Das Szenario sieht einen Verkehrsunfall mit auslaufenden Gefahrgütern und mehreren Verletzten vor. Um die Übung realistischer zu gestalten, soll farbiger Rauch eingesetzt werden. Der sichtbare Teil der Übung findet zwischen 9:00 und etwa 12:30 Uhr in der Nähe des Gewerbegebiets Ober der Hardt an der Alten Bäderstraße statt.
Die öffentlichen Straßen bleiben zwar geöffnet, Autofahrer werden jedoch gebeten, während der Übung die Umfahrung des Gewerbegebiets zu meiden. Anwohner in der Umgebung müssen mit einem erhöhten Aufkommen von Einsatzfahrzeugen in den angrenzenden Straßen rechnen.
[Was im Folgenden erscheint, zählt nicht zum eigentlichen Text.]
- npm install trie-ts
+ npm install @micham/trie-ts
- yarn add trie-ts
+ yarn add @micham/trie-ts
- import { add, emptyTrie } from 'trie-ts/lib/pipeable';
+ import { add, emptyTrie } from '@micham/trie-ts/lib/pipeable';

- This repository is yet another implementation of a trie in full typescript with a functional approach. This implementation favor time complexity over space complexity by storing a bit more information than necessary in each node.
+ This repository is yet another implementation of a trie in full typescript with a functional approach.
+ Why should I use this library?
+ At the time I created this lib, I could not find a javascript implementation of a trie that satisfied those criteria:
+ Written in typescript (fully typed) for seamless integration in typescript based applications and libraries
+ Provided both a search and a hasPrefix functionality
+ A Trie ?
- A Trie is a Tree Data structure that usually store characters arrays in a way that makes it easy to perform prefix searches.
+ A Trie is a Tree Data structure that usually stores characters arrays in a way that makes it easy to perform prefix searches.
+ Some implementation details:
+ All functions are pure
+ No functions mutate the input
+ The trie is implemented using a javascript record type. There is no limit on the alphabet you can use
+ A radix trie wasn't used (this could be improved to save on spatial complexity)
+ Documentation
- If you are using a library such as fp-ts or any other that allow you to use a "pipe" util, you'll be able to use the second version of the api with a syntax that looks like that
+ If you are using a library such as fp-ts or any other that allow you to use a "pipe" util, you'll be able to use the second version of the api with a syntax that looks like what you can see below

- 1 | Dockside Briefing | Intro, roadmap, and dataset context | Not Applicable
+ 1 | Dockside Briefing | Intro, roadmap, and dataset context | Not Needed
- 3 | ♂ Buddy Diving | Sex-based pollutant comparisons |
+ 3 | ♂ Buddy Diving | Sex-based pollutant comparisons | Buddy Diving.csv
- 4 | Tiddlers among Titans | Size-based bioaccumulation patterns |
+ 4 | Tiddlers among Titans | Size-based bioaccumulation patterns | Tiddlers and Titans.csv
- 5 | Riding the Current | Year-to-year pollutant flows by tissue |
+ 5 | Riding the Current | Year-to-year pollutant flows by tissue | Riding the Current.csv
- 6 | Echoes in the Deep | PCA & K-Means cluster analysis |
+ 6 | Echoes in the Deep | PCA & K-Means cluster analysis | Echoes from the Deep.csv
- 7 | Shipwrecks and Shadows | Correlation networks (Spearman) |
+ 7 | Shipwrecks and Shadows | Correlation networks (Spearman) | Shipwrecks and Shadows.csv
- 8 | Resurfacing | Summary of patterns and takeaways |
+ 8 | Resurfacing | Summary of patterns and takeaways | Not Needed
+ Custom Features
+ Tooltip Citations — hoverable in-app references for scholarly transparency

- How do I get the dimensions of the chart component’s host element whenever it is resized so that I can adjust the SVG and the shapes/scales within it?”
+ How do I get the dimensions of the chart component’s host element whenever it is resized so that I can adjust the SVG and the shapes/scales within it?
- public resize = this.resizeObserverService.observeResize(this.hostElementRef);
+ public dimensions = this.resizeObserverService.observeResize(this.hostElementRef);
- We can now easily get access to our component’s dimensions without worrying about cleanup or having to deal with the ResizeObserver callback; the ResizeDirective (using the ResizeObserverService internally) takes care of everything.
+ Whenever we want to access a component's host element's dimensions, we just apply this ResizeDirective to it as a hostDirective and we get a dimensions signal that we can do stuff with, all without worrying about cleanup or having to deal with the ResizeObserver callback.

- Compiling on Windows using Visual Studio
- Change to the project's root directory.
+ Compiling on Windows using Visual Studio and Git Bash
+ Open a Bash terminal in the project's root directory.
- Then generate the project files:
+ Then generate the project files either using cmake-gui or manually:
Der Rheingau-Taunus-Kreis organisiert die Übung, um die Zusammenarbeit der verschiedenen Rettungskräfte zu überprüfen. Feuerwehrleute, Rettungssanitäter, Polizei und weitere Dienste werden unter Zeitdruck ihren Einsatz koordinieren. Ziel ist es zu testen, ob die örtlichen Katastrophenschutzteams einen komplexen und risikoreichen Vorfall effektiv bewältigen können. Die Ergebnisse der Simulation sollen Stärken und Verbesserungspotenziale für künftige Einsatzplanungen aufzeigen. Die Behörden betonen, dass es sich lediglich um eine Übung handelt und keine reale Gefahr besteht.